Exercise details:
The number of lines below containing the word "purposes" is all that should be returned.

**** Available data

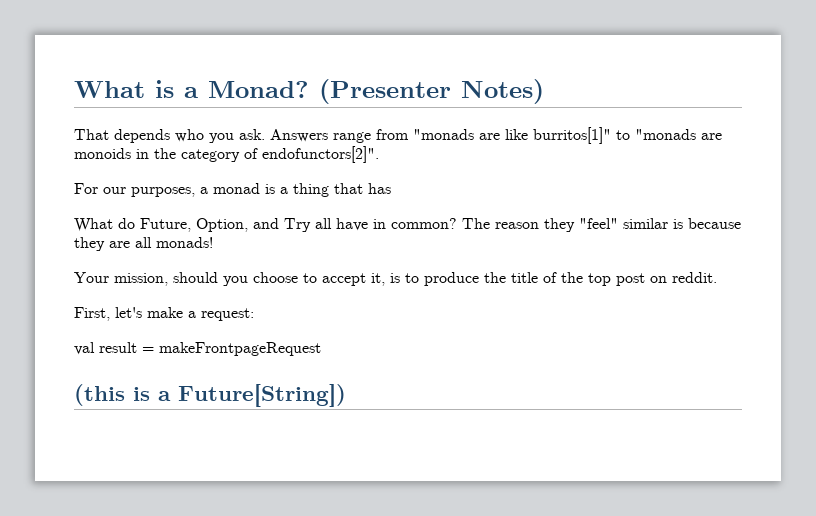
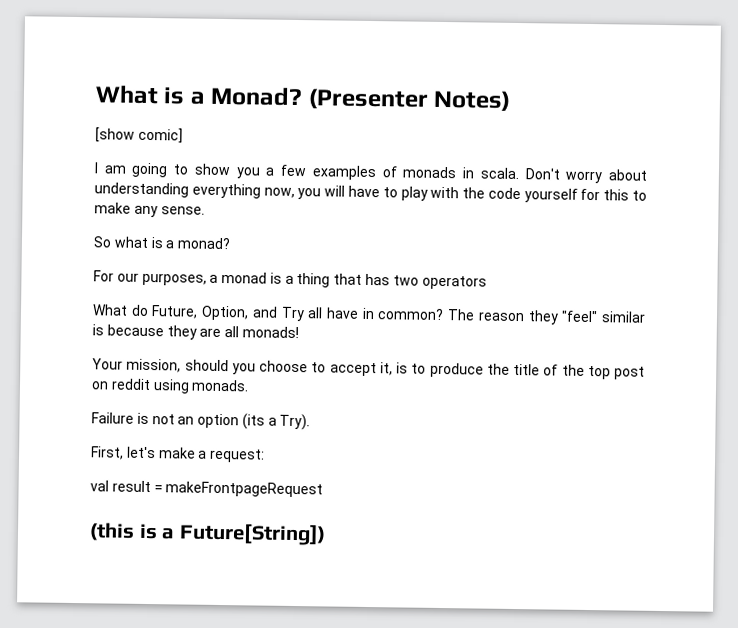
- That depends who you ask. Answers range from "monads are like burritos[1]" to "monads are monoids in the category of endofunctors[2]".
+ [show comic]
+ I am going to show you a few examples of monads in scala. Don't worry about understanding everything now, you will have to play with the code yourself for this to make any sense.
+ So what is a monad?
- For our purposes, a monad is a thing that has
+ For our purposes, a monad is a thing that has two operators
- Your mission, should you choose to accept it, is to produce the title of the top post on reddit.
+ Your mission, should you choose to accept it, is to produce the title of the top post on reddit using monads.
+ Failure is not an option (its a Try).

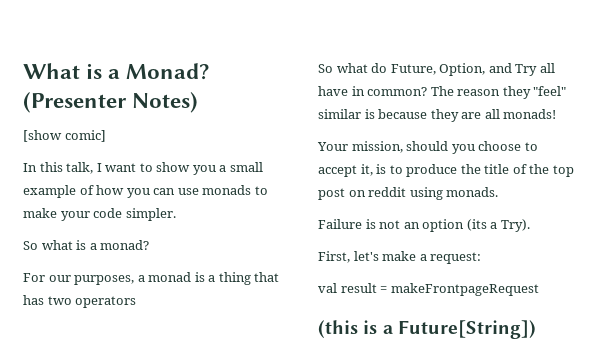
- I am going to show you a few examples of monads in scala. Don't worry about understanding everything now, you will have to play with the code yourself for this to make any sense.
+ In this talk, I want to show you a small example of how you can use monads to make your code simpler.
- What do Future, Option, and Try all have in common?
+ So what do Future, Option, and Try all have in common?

********

Task answer:
2